Richard E Ocejo
I am professor of sociology at John Jay College and the CUNY Graduate Center, where I also direct the MA program in International Migration Studies. I have been the Editor-in-Chief of City & Community, an official journal of the American Sociological Association, since 2021. My most recent book, Masters of Craft: Old Jobs in the New Urban Economy (Princeton University Press; 2017), is about the transformation of low-status occupations into "cool," cultural taste-making jobs (cocktail bartenders, craft distillers, upscale men's barbers, and whole animal butchers).
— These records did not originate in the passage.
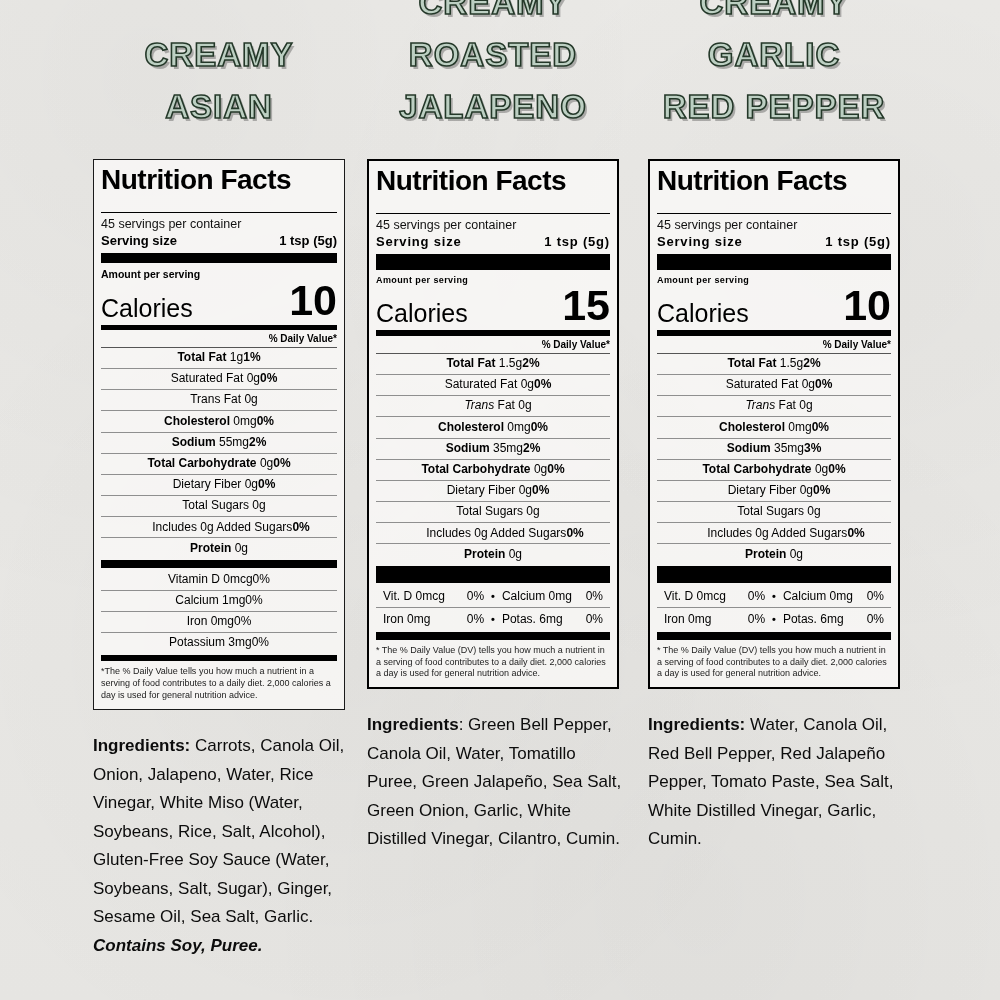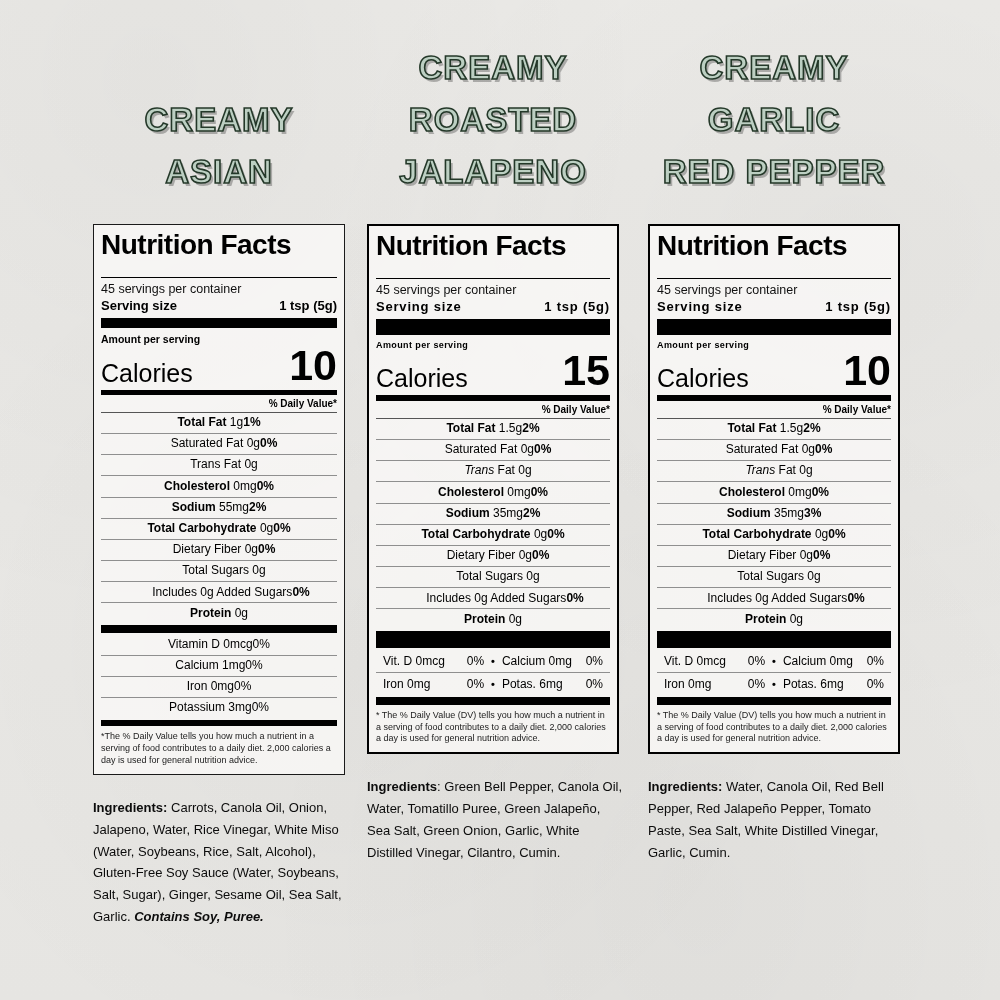--- a/index.html
+++ b/index.html
@@ -23,7 +23,7 @@
   #col-3 { left:648px; }
 
   .title-box {
-    height:224px;
+    height:159px;
     display:flex; flex-direction:column;
     justify-content:flex-end; align-items:center;
     padding-bottom:26px;

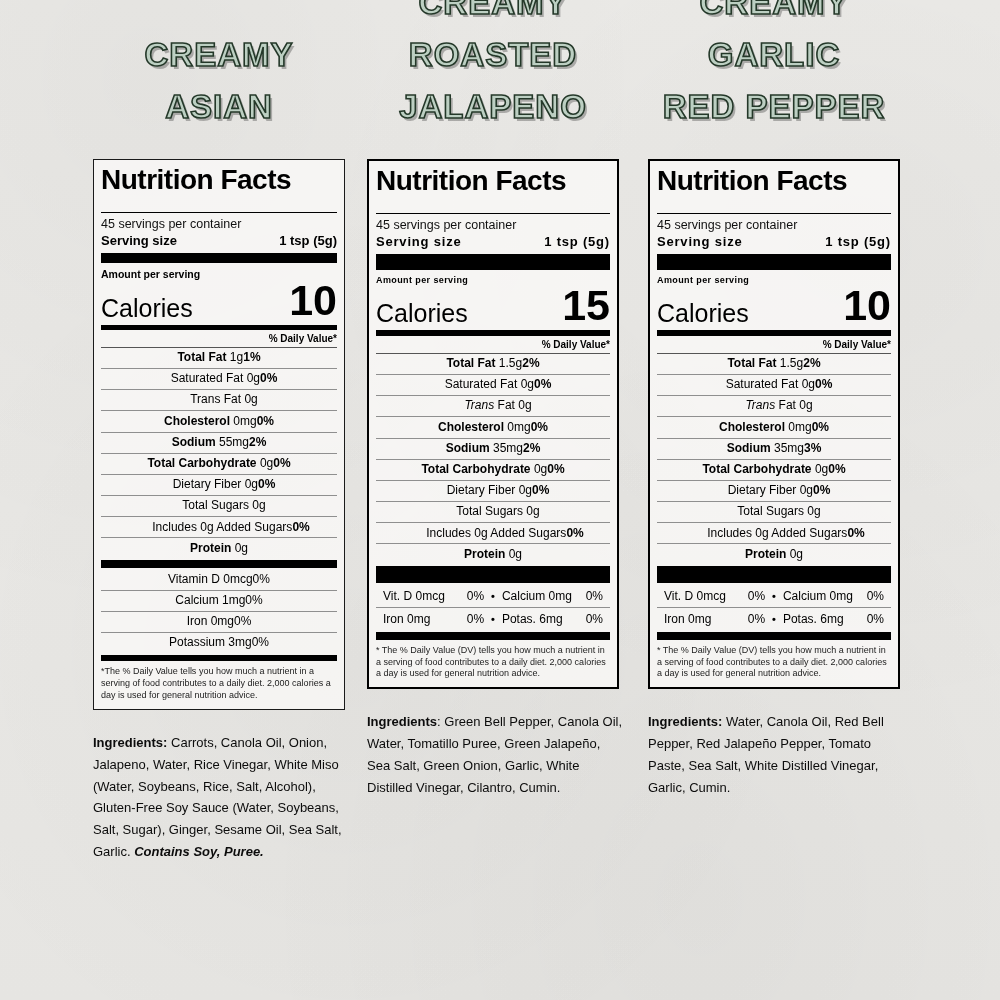--- a/index.html
+++ b/index.html
@@ -90,7 +90,7 @@
   .compact .bar-end { height:8px; }
   .nf-foot { font-size:9px; line-height:1.32; color:#222; padding-top:1px; }
 
-  .ingredients { margin-top:22px; font-size:13px; line-height:1.68; color:#0c0c0c; width:258px; }
+  .ingredients { margin-top:22px; font-size:17px; line-height:1.68; color:#0c0c0c; width:258px; }
   .ingredients .ing-label { font-weight:700; }
   .ingredients .ing-allergen { font-weight:700; font-style:italic; }
 </style>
And my first book, Upscaling Downtown: From Bowery Saloons to Cocktail Bars in New York City, about nightlife and conflict in gentrified neighborhoods, was also published by Princeton University Press in 2014. My work has appeared in such journals as Social Problems, Sociological Perspectives, the Journal of Urban Affairs, Urban Affairs Review, City & Community, Poetics, and Ethnography. I am also the editor of Research in Urban Sociology, Volume 16: Urban Ethnography: Legacies and Challenges (Emerald, 2019) and Ethnography and the City: Readings on Doing Urban Fieldwork (Routledge; 2012), and serve on the editorical boards of the journals Work and Occupations, Metropolitics, and the Journal for Undergraduate Ethnography.
My current research and forthcoming book examine economic growth, gentrification, and race, focusing on a small city. My overall research and teaching interests include urban and cultural sociology, community studies, work and occupations, and research methods (especially qualitative methods). Finally, I am a podcast host of the Sociology channel on the New Books Network.